--- Problem to work on ---
Upon reaching the line that contains "[25,470,38,481] 5. ->" in the records below, begin repeating every line exactly through the last one, skipping pictures.

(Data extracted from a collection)
*** Block opens ***

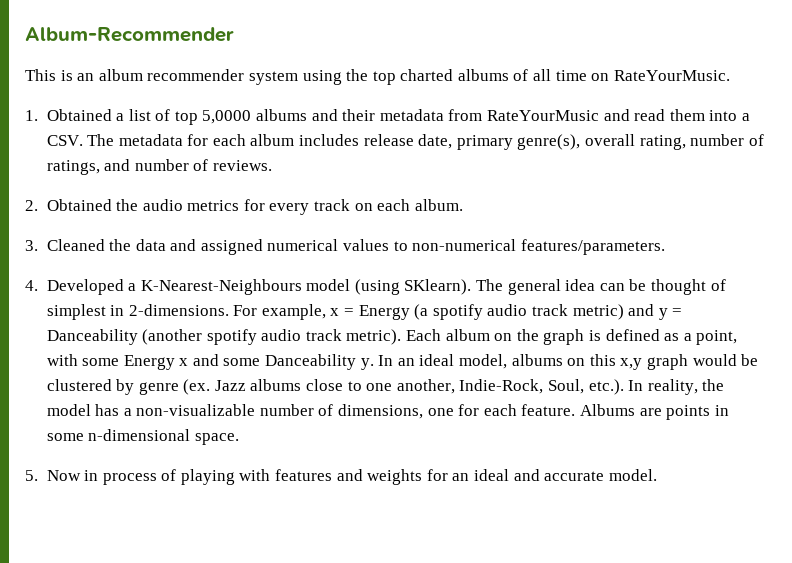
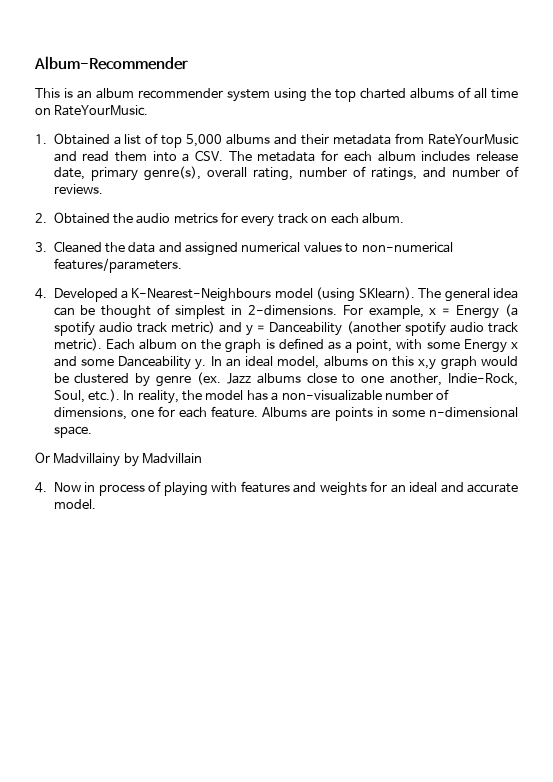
[202,110,252,124] 5,0000 -> [186,134,223,147] 5,000
[25,470,38,481] 5. -> [35,452,203,467] [35,482,47,493] Or Madvillainy by Madvillain // 4.

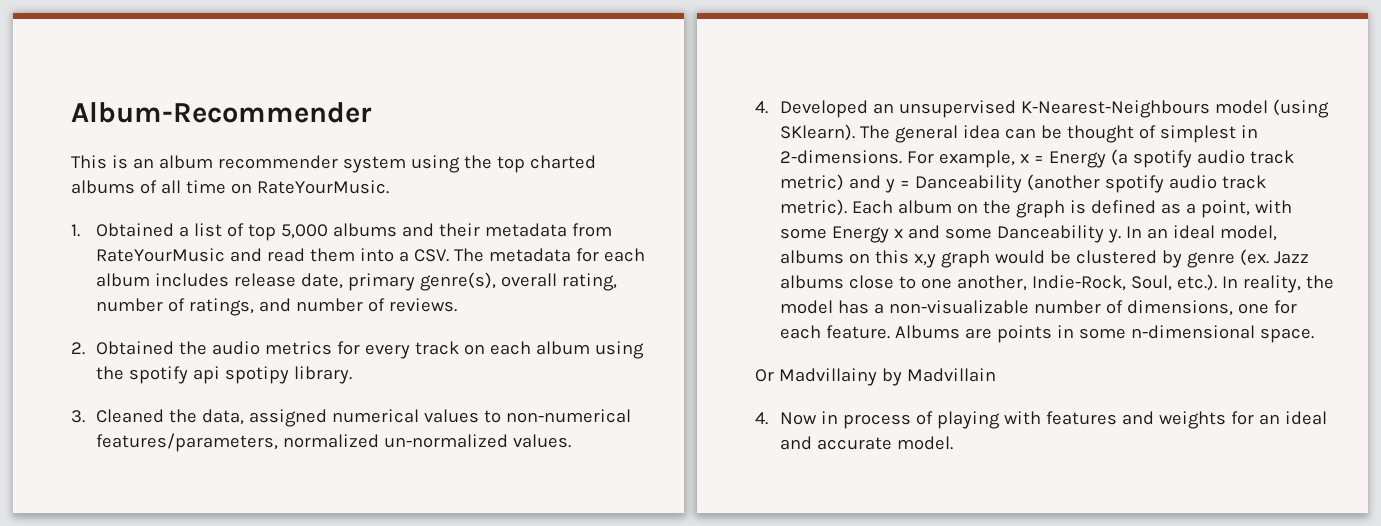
[361,213,404,224] album. -> [536,341,645,359] [96,366,353,384] album using the spotify api spotipy library.
[128,242,182,253] data and -> [202,409,245,425] data,
[53,258,182,273] features/parameters. -> [96,433,572,452] features/parameters, normalized un-normalized values.
[120,290,128,299] a -> [873,100,1017,118] an unsupervised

*** Block closes ***

--- Response area ---
[25,470,38,481] 5. -> [35,452,203,467] [35,482,47,493] Or Madvillainy by Madvillain // 4.

[361,213,404,224] album. -> [536,341,645,359] [96,366,353,384] album using the spotify api spotipy library.
[128,242,182,253] data and -> [202,409,245,425] data,
[53,258,182,273] features/parameters. -> [96,433,572,452] features/parameters, normalized un-normalized values.
[120,290,128,299] a -> [873,100,1017,118] an unsupervised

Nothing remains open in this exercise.